问题
This question comes from this one: Group by and fill missing datetime values
What I'm just trying is to group a Pandas Dataframe by contract, check if there are duplicated datetime values and fill this ones. If there are duplicates, there will be a total of 25 hours, and if not, 24.
My input is this:
contract datetime value1 value2
x 2019-01-01 00:00:00 50 60
x 2019-01-01 02:00:00 30 60
x 2019-01-01 02:00:00 70 80
x 2019-01-01 03:00:00 70 80
y 2019-01-01 00:00:00 30 100
With this Dataframe my output should be something like this:
contract date value1 value2
x 2019-01-01 [50,NaN,30,70,70,NaN,Nan...] [60, NaN, Nan...]

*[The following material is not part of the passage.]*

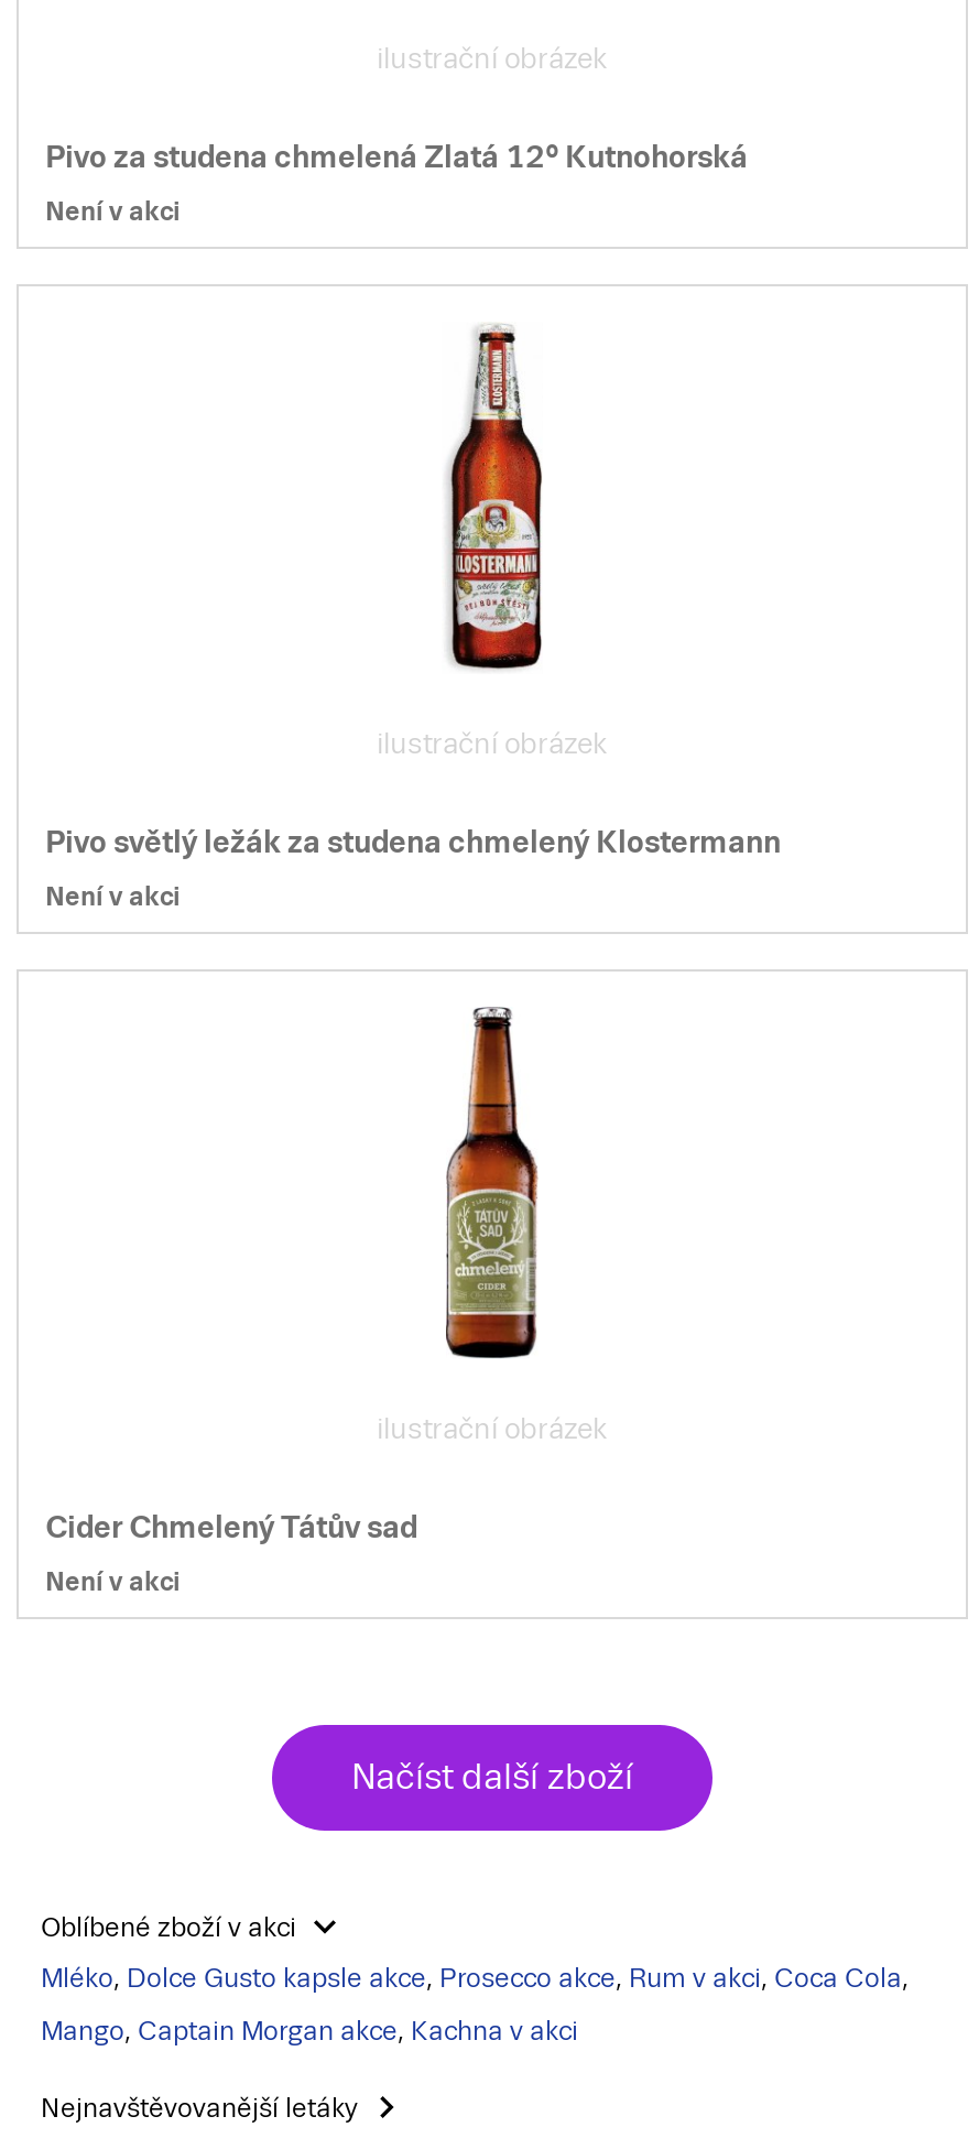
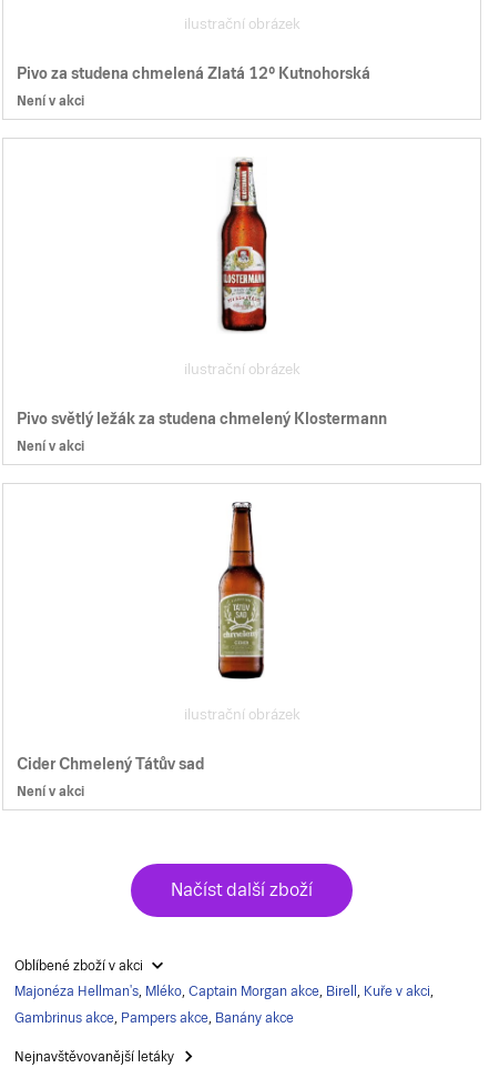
[41,1963,909,1993] Mléko, Dolce Gusto kapsle akce, Prosecco akce, Rum v akci, Coca Cola, -> [14,984,434,999] Majonéza Hellman's, Mléko, Captain Morgan akce, Birell, Kuře v akci,
[41,2016,578,2046] Mango, Captain Morgan akce, Kachna v akci -> [14,1010,294,1026] Gambrinus akce, Pampers akce, Banány akce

y 2019-01-01 [30, NaN, Nan...] [100, NaN, NaN...]
Thank you very much.
回答1:
Idea is first create lists for possible use previous solution:
df['datetime'] = pd.to_datetime(df['datetime'])
df = df.groupby(['contract','datetime']).agg(list)
f= lambda x: x.reindex(pd.date_range(x.index.min().floor('d'),
x.index.max().floor('d')+pd.Timedelta(23, 'H'),
freq='H', name='datetime'))
df1 = (df.reset_index('contract')
.groupby('contract')['value1','value2']
.apply(f)
.reset_index())
Last grouping by contract
and dates and flatten lists with chain.from_iterable
:
from itertools import chain
df2 = (df1.groupby(['contract', df1['datetime'].dt.date])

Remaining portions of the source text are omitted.